A Place Called Winter, by Patrick Gale: a novel that gets under your skin

Review: an epic journey across continents, with memorable characters of Dickensian colour and vivacity

Patrick Gale: imbued with clear-eyed psychological truths navigating the emotional landscape of characters it is impossible not to care about deeply. Photograph: Dan Hall
Patrick Gale: imbued with clear-eyed psychological truths navigating the emotional landscape of characters it is impossible not to care about deeply. Photograph: Dan Hall

Some novels get under your skin and linger long after the last page has been turned. They are elusive and rare; reading them is like talking to an old friend. The best ones tell us something about ourselves and the way other people are, and they appear to do so almost effortlessly. Patrick Gale's novels do exactly that. They are imbued with clear-eyed psychological truths navigating the emotional landscape of characters it is impossible not to care about deeply. Notes from an Exhibition gave insight into the makings of the inner life of a bipolar artist, while A Perfectly Good Man, which was a Richard and Judy Book Club title, showed the reverberations that a suicide has on a close-knit community.

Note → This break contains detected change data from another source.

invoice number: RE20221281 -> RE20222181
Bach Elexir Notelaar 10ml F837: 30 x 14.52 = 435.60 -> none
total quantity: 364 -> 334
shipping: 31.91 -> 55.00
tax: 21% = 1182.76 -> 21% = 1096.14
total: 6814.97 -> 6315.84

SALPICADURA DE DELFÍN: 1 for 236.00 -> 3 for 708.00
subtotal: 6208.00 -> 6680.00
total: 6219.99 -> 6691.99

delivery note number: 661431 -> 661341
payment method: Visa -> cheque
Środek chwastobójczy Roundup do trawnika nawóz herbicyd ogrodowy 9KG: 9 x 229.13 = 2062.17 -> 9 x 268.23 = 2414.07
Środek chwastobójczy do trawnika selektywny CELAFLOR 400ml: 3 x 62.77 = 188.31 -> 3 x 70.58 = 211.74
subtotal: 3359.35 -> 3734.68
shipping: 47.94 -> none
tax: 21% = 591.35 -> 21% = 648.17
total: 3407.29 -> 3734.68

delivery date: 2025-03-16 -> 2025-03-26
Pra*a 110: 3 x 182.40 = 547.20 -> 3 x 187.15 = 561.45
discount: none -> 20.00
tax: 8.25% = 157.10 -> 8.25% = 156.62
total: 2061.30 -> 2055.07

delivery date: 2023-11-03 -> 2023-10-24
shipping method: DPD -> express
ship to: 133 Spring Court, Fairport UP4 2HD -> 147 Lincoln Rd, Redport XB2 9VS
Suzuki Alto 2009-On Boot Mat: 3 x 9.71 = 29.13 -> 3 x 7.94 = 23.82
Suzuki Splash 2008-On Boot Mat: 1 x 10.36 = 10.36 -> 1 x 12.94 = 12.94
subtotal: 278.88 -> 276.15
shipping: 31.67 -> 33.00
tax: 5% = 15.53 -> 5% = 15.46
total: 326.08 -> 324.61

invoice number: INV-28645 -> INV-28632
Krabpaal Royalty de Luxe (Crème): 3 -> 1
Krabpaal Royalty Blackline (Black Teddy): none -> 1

A Place Called Winter, Gale's 17th novel, marks a departure for the British author, in that it is his first historical novel, albeit trademarked with his supreme narrative control. It is loosely based on the real-life mystery of Gale's great-grandfather, Harry Cane, and his reasons for leaving his privileged existence from turn-of-the century London and departing for the Canadian prairies. Gale has said that there was always an air of mystery about this ancestor, who returned to England in the 1950s, only to be apparently shunned by the daughter he had left behind many years before as a child when he went to seek his fortune in the colonies. The author has invented an illicit gay double life for his protagonist as his reason for leaving his wife and family, under threat of public disgrace and possible imprisonment.

As the privileged elder son of an omnibus magnate in Edwardian England, Harry has been “raised to a life of idleness” until he arrives in Canada. There he must live from the land as a settler and make a living as a farmer.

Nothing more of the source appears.